Around the age of 25 I began calling myself a communist and Marxist due to disillusionment with the state of the country, even though in retrospect I was more of a fascist than a leftist. I wasn't a Marxist at all - and not for a long, long time after. In truth, I was very reactionary and held beliefs that were downright contrary to Marxist thought. For instance, though I would've disagreed with these labels at the time, I was still racist, sexist, homophobic, religious, etc. I came from a very conservative, extremely reactionary and white lower class family...and a family that was very close.

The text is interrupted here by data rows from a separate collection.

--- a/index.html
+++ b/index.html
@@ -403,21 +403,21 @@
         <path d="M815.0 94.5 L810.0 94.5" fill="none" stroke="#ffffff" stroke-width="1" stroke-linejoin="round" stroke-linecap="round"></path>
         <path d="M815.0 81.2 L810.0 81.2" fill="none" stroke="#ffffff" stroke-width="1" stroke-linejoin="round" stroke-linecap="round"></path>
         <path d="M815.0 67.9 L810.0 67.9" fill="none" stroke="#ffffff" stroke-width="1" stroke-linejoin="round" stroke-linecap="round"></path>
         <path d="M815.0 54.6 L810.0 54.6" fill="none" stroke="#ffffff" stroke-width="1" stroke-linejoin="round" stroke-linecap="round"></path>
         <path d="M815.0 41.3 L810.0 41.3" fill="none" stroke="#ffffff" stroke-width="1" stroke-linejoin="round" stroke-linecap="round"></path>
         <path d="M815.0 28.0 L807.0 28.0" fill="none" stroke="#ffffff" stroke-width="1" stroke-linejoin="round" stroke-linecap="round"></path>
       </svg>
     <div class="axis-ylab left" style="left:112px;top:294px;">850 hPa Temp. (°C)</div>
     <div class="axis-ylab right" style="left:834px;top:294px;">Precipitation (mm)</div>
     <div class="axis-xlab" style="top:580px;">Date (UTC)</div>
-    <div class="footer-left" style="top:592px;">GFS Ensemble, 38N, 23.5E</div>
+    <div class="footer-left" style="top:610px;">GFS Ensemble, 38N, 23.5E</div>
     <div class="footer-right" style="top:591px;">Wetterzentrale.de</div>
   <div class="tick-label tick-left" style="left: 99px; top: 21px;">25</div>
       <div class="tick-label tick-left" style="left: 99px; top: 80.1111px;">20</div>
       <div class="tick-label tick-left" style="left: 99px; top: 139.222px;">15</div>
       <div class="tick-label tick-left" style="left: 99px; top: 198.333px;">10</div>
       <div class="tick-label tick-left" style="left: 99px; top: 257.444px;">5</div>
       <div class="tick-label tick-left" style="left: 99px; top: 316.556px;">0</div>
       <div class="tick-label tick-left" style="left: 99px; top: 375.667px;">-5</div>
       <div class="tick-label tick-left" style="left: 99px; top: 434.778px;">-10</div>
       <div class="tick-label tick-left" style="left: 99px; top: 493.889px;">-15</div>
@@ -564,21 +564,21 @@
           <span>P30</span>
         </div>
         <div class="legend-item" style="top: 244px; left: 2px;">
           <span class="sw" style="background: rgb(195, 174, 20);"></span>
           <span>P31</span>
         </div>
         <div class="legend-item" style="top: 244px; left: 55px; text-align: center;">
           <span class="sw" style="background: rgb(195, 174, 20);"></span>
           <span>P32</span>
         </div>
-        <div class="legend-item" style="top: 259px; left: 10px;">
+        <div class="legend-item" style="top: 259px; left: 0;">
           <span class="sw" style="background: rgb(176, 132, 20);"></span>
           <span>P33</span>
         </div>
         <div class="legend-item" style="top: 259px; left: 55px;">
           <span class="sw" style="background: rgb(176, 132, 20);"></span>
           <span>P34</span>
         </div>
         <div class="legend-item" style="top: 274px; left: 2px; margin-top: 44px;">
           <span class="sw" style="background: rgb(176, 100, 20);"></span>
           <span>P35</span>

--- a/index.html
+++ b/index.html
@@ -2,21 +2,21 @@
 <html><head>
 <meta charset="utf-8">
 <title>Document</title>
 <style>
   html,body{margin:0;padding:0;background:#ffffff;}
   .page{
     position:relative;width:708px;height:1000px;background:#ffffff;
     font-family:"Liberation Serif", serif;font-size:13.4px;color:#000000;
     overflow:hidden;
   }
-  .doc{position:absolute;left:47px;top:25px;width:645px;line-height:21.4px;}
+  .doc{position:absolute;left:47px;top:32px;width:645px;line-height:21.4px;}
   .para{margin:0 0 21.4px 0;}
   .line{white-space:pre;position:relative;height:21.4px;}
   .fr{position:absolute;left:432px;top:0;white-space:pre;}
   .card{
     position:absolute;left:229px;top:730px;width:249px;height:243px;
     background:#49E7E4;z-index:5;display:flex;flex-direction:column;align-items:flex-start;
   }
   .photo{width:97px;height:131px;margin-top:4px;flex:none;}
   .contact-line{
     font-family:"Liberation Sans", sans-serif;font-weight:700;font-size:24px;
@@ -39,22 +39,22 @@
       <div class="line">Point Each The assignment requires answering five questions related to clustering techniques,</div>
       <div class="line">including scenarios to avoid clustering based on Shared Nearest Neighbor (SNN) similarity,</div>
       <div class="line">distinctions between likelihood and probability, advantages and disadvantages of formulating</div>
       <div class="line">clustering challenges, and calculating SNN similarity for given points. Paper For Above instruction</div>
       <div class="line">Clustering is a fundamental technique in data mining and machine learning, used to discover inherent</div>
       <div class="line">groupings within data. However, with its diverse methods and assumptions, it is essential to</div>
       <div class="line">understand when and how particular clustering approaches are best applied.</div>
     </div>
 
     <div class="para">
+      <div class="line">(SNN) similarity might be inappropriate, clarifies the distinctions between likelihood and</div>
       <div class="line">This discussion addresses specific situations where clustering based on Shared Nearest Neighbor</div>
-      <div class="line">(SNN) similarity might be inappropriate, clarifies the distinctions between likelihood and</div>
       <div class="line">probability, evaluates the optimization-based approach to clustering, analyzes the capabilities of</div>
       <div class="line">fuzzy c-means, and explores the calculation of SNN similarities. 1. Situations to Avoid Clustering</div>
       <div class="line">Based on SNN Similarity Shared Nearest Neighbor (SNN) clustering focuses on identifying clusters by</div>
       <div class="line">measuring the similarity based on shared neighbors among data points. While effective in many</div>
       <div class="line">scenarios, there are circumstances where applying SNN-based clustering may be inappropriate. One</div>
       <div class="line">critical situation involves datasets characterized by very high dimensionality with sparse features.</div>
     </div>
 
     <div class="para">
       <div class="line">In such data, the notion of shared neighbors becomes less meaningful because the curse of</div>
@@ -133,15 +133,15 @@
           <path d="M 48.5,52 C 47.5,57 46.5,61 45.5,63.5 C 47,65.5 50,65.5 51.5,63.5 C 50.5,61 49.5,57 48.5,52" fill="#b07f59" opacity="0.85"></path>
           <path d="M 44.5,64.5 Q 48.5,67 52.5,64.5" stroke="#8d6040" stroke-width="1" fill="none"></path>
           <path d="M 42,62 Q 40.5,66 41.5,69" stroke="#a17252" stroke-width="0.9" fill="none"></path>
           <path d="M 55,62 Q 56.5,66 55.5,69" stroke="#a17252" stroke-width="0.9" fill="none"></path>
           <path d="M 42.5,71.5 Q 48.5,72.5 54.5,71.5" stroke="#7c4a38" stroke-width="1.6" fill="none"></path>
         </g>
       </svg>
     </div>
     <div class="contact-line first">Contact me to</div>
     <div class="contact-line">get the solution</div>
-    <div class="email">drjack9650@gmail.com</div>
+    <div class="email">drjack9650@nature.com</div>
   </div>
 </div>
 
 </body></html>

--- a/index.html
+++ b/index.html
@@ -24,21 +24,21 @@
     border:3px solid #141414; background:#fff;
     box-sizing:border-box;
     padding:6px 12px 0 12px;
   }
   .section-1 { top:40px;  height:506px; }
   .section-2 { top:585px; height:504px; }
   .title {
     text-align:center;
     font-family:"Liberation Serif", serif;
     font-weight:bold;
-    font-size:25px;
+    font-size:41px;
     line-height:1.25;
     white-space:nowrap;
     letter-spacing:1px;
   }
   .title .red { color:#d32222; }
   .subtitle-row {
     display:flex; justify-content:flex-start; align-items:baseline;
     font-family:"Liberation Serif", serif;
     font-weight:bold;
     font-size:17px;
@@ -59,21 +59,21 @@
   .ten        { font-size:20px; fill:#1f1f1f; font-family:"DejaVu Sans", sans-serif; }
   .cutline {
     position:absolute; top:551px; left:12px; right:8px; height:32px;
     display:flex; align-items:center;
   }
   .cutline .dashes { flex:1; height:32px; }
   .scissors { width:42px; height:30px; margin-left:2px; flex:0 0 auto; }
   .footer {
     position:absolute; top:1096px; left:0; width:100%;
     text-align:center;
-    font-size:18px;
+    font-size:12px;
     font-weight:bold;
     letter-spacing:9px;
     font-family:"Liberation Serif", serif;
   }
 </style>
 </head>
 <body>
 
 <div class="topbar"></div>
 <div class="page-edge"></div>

Even today my folks will say that I know better - that I couldn't be a communist because that's not "us" and it's not how we are. My road to what you might call "communism" is a continuous personal journey of deprogramming and critical thinking. You don't just wake up one day and become a Marxist. And it's not something you do just because you think it's cool or edgy. It's a perpetual war with yourself and everything you've been taught and conditioned to believe, and subjecting every thought, feeling and predisposition to ruthless critical analysis. And this is doubly true when you come from my background. It's been ten years since I began the journey of personal liberation and I am still nowhere near where I need to be. We are born and raised slaves to this oppressive system and remain so, in body and mind, long after the scales fall from our eyes. If I'm still around ten years from now I'm sure I'll look back on the me of today and say that I was no Marxist. So at the risk of sounding sanctimonious and cliché-ey, communism isn't something we "take up". It's something for which we continually fight, inside and out. I can't help but wonder how many so-called communists/Marxists are only in this to stroke their own ego by making a novelty out of themselves. This isn't a costume party...people are fucking dying out there. It's at the point to where I'm loath to even call myself a communist because all it is nowadays, particularly online and among students, is one big cosplay circle-jerk.
comrade-el-doggo
9th July 2017, 14:45
first democratic socialism then eco-socialism then egalitarian eco-trotskyist the minute i realized that playing fair and winning in a system that has had years of tinkering to be the most counter revolutionary system alive isnt just unbeatable but all so a perpetual waste of energy we could be arming and organizing and eventually met them on the battle field that we know cant be rigged via voter suppression and just strait up voter fraud.